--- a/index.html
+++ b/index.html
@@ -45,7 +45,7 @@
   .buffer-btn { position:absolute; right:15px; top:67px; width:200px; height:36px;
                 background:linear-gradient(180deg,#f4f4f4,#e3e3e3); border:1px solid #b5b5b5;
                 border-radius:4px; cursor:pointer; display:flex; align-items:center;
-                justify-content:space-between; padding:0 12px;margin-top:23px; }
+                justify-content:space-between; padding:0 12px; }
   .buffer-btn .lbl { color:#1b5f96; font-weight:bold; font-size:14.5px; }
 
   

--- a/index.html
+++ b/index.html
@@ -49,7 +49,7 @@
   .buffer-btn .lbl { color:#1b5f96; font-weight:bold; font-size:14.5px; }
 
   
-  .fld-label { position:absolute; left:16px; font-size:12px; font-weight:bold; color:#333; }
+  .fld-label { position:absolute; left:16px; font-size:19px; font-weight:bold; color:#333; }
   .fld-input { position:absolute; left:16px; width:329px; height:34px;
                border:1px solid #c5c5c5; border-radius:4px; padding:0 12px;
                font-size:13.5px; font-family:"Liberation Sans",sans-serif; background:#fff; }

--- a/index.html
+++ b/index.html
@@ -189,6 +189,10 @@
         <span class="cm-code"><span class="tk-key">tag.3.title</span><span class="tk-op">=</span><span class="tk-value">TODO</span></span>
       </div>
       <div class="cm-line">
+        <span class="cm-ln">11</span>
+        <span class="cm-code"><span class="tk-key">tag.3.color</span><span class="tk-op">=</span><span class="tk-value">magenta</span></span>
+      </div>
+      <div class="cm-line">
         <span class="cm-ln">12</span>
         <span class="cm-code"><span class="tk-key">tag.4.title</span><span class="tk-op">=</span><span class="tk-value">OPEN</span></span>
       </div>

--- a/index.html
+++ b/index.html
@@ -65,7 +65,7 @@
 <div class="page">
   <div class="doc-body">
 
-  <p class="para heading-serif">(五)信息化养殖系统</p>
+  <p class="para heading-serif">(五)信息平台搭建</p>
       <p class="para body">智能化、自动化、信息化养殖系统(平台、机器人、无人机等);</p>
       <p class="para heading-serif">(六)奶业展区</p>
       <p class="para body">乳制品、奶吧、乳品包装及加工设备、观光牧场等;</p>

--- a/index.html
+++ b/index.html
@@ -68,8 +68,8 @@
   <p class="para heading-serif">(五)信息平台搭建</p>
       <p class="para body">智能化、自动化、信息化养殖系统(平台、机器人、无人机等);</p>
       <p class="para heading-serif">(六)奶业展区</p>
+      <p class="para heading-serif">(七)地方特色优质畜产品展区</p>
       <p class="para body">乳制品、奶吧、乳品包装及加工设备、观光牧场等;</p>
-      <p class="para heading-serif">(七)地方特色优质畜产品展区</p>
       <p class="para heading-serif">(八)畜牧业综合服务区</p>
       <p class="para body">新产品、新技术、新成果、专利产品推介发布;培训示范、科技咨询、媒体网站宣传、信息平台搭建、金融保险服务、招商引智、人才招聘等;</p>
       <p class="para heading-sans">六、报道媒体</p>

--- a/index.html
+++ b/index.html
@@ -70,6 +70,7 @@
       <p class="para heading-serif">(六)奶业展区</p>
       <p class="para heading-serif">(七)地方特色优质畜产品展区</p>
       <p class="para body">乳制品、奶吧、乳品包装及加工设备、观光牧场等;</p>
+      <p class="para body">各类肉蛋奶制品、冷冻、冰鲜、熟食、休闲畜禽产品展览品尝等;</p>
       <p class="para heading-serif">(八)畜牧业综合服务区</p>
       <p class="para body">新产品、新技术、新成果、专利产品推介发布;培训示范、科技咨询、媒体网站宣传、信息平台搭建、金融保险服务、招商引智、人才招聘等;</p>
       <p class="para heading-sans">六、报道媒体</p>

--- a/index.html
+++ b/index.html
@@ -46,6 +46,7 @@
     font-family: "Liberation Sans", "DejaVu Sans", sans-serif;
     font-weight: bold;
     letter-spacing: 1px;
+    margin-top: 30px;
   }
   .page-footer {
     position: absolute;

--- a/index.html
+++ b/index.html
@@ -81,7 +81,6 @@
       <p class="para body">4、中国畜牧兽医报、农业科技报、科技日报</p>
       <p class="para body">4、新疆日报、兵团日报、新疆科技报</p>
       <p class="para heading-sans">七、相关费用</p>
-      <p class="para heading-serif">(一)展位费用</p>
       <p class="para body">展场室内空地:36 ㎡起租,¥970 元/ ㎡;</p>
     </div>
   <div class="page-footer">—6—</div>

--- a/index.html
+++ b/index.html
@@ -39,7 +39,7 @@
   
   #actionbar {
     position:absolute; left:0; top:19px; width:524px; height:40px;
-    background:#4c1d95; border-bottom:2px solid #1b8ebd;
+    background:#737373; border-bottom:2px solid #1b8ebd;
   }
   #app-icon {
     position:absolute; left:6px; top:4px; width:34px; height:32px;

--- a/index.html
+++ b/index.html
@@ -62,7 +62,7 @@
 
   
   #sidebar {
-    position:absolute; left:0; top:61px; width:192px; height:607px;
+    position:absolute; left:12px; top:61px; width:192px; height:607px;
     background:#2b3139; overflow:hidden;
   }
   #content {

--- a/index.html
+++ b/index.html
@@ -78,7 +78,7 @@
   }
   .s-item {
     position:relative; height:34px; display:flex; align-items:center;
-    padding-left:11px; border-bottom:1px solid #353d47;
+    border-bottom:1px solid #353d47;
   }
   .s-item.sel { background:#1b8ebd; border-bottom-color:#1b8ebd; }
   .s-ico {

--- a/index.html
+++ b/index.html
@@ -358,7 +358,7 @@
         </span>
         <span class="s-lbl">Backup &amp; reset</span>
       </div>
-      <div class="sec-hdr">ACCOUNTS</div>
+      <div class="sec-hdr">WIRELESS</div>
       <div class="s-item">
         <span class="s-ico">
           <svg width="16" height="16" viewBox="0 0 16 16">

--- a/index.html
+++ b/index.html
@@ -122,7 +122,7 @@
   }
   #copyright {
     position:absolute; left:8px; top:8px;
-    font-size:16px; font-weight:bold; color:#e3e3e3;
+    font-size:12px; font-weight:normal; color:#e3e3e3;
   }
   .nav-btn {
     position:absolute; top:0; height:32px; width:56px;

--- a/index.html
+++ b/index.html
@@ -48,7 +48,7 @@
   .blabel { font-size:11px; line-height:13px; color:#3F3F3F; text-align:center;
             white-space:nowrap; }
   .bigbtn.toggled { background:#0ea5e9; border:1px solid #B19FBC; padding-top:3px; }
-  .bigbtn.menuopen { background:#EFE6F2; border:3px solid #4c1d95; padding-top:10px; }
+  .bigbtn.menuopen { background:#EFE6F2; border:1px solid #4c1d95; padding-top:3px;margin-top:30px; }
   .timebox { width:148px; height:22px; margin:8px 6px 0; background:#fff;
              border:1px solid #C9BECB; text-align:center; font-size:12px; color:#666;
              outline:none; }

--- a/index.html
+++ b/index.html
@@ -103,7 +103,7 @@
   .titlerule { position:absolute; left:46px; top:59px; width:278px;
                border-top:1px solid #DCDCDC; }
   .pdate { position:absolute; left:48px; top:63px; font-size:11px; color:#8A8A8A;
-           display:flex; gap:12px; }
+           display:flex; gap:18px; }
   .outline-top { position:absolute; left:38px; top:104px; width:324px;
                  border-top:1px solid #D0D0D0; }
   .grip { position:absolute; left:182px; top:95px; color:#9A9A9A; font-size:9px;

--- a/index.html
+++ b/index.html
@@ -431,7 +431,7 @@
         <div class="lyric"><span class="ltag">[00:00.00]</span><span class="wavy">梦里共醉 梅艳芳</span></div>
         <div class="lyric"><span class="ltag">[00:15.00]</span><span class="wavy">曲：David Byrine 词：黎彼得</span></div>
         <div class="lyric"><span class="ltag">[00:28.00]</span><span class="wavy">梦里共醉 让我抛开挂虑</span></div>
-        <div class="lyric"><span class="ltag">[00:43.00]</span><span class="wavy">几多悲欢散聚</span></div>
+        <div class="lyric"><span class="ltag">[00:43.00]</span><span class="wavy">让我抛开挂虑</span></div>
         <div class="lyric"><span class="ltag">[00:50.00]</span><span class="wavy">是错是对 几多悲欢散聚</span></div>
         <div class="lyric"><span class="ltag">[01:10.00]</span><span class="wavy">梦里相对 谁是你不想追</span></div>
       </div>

----------

» **Problem to solve**
Wherever the word "text" appears in the data, return the whole line.

» **Answer for the task**
   .blabel { font-size:11px; line-height:13px; color:#3F3F3F; text-align:center;
              border:1px solid #C9BECB; text-align:center; font-size:12px; color:#666;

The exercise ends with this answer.